Skip to main content

A probabilistic data structure for time-decayed popularity tracking

Project description

HeatMap Sketch

PyPI version Python versions License: MIT Tests

A probabilistic data structure for time-decayed popularity.

Paper forthcoming on arXiv — Full theoretical analysis and experimental validation of the HeatMap sketch data structure, including decay accuracy bounds, space-error tradeoffs, and comparisons with Count-Min Sketch, Space-Saving, and LFU cache.

The Problem

You need to track what's trending right now, not what was popular historically.

  • Counting gives you total frequency (all-time popular)
  • Bloom filters tell you if something exists
  • LRU tells you what was accessed recently

None of these tell you "what's hot NOW".

The Solution: HeatMap

HeatMap tracks time-decayed popularity — items have "heat" that automatically cools over time.

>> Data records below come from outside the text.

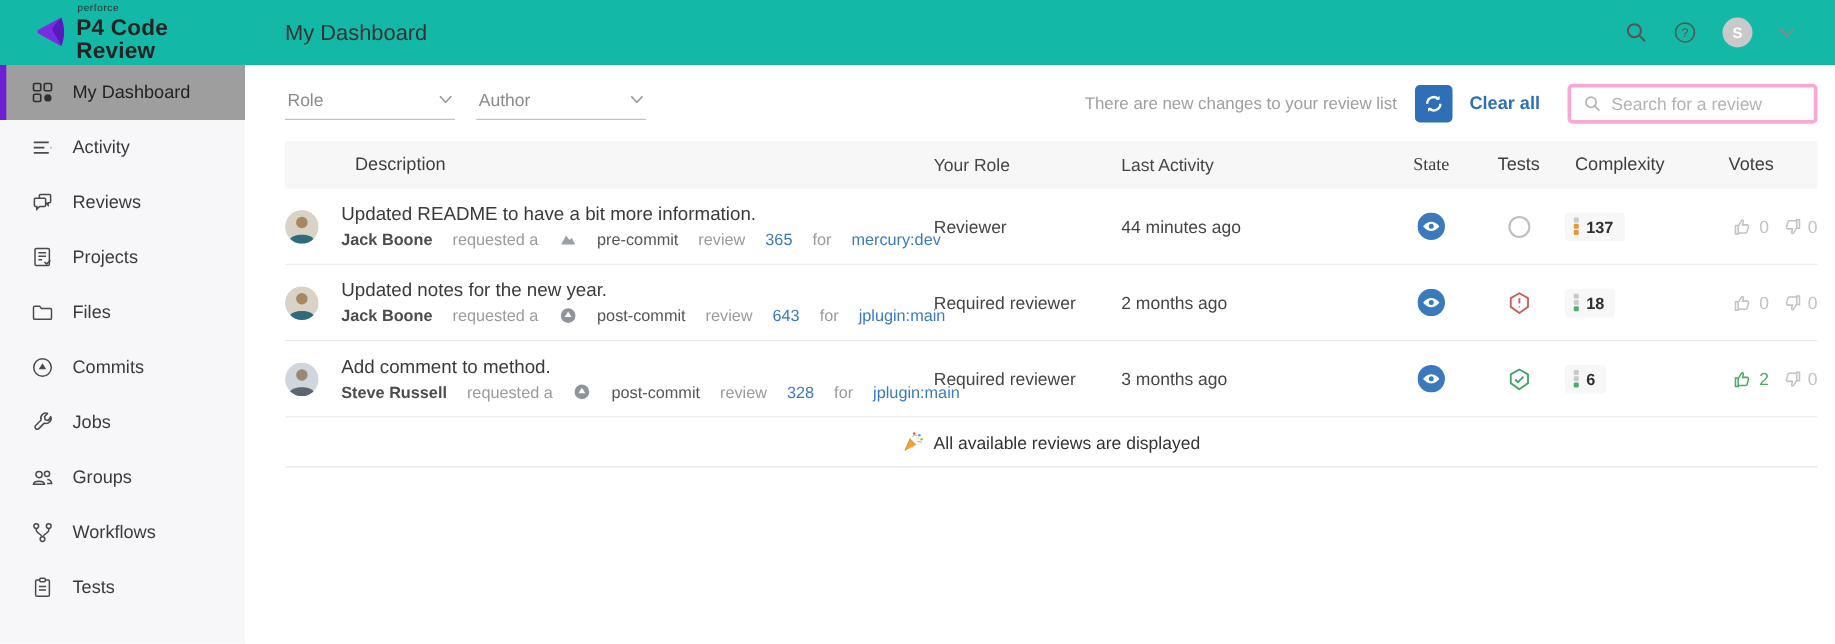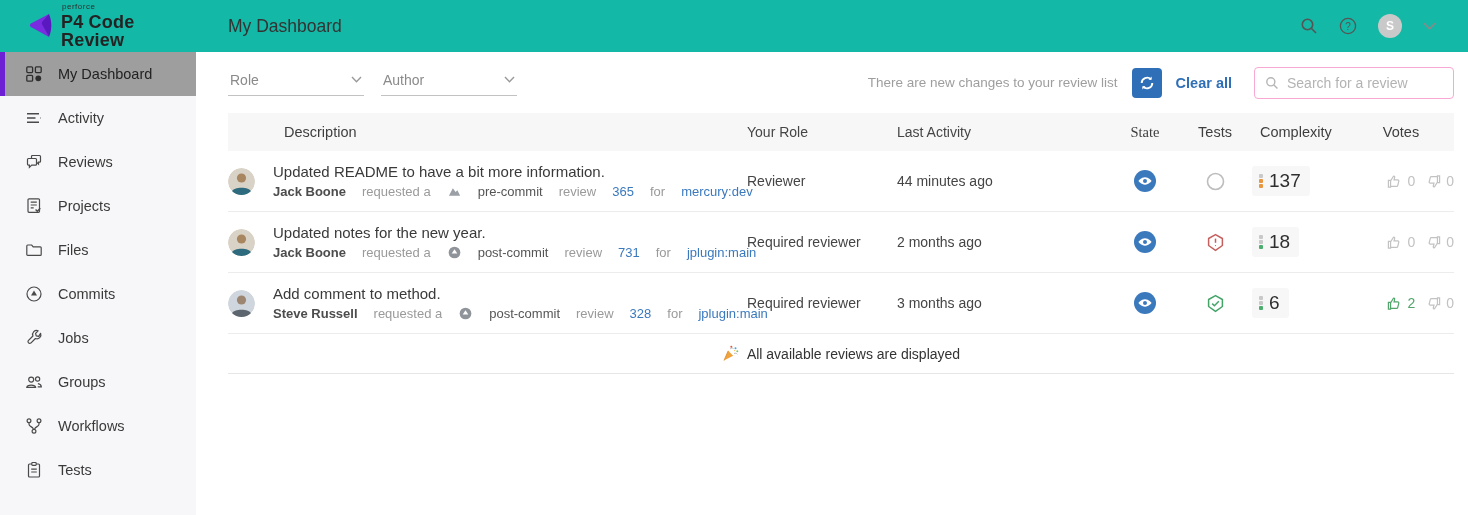"Search for a review" .search-box { border: 1px solid #f9a8d4 -> 3px solid #f9a8d4 }
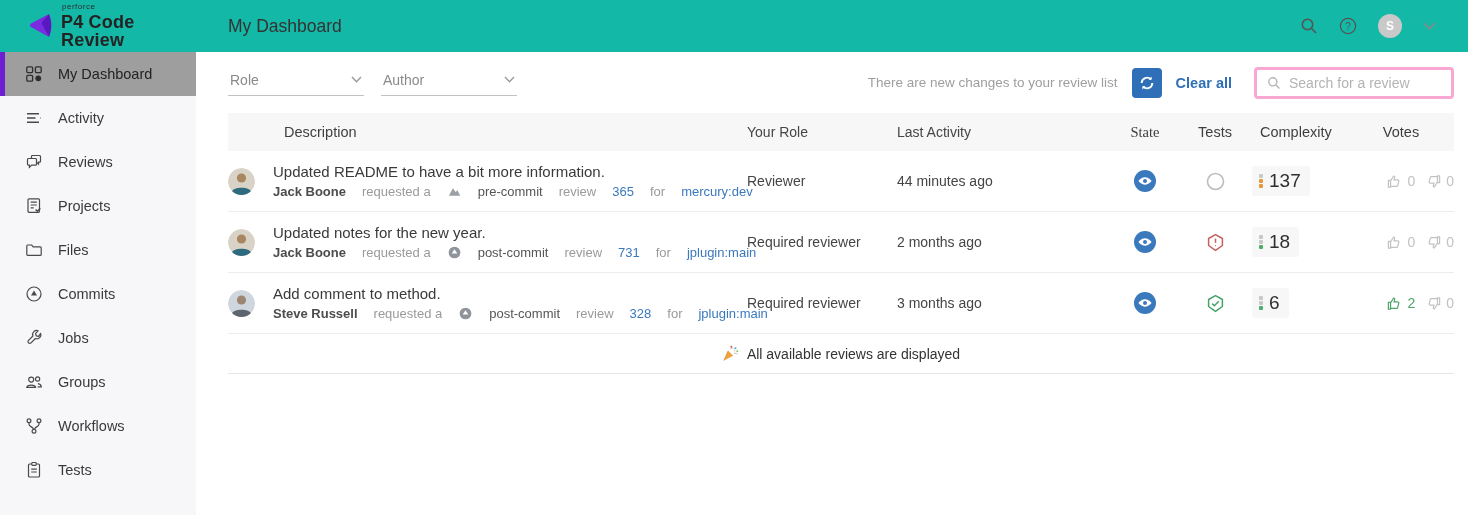"137" .cx-num { font-size: 19px -> 13px; font-weight: none -> bold }
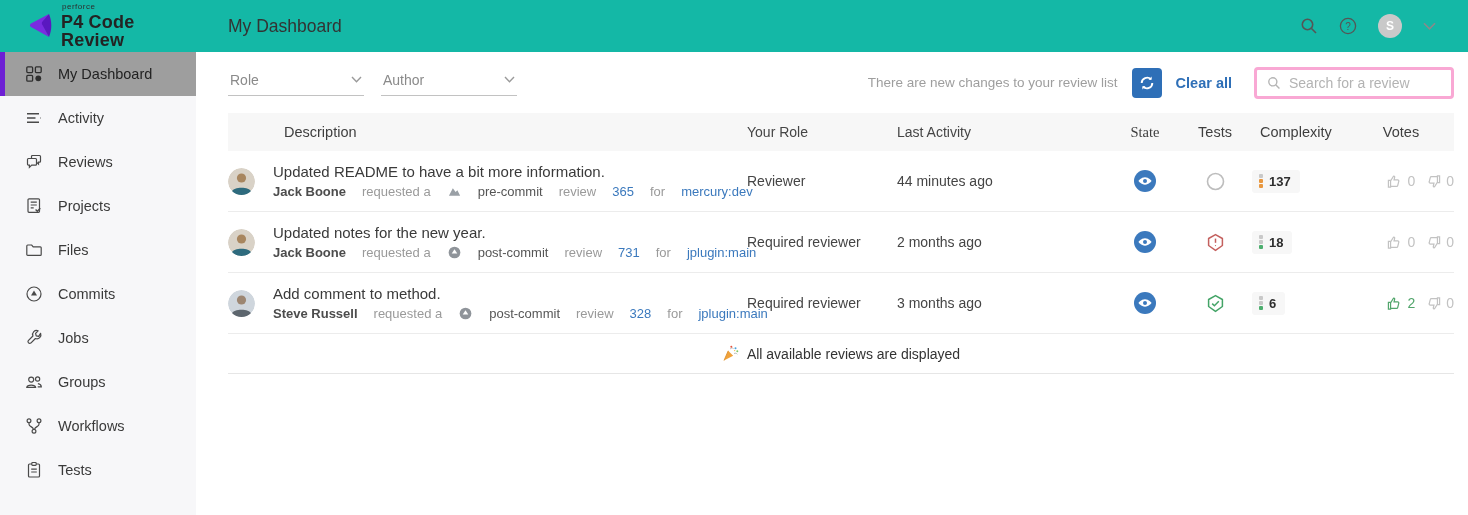"731" span.lnk { text: 731 -> 643 }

from heatmap_sketch import HeatMap

# Create a HeatMap with 1-minute half-life
hm = HeatMap(half_life_seconds=60.0)

# Add heat to items
hm.add("#python")
hm.add("#ai", amount=10.0)

# Check current heat
print(hm.check("#ai"))  # 10.0

# Get top trending
for item, heat in hm.top(10):
    print(f"{item}: {heat}")

# Clean up
hm.stop()

How It Works

HeatMap implements exponential decay as a differential equation:

dH/dt = -λ·H + δ(item)

Every contribution has a half-life. Old contributions fade. New ones stay hot.

Key properties:

  • O(k) add and check operations (k = number of hash functions)
  • O(m) space (m = number of slots, typically ~1M)
  • Probabilistic — may have false positives, but no false negatives
  • Thread-safe — can be used from multiple threads
  • Auto-decay — background thread handles time decay

Installation

pip install heatmap-sketch

Optional dependencies:

# For development
pip install heatmap-sketch[dev]

# For accelerated performance (Numba JIT)
pip install heatmap-sketch[numba]

Quick Start

Basic Usage

from heatmap_sketch import HeatMap

# Create HeatMap
hm = HeatMap(
    capacity=1_000_000,      # Expected unique items
    error_rate=0.01,         # 1% false positive rate
    half_life_seconds=60.0,  # Heat halves every minute
    decay_interval_seconds=1.0  # Auto-decay every second
)

# Add items
hm.add("#python")
hm.add("#ai", amount=10.0)

# Check heat
heat = hm.check("#ai")  # Returns current heat

# Get trending
trending = hm.top(10)  # Returns top 10 items

# Check if above threshold
if hm.is_hot("#ai", threshold=5.0):
    print("#ai is trending!")

# Always stop when done
hm.stop()

Context Manager

from heatmap_sketch import HeatMap

with HeatMap(half_life_seconds=60.0) as hm:
    hm.add("#python")
    print(hm.check("#python"))
# Automatically stops

Hierarchical HeatMap (Multiple Time Scales)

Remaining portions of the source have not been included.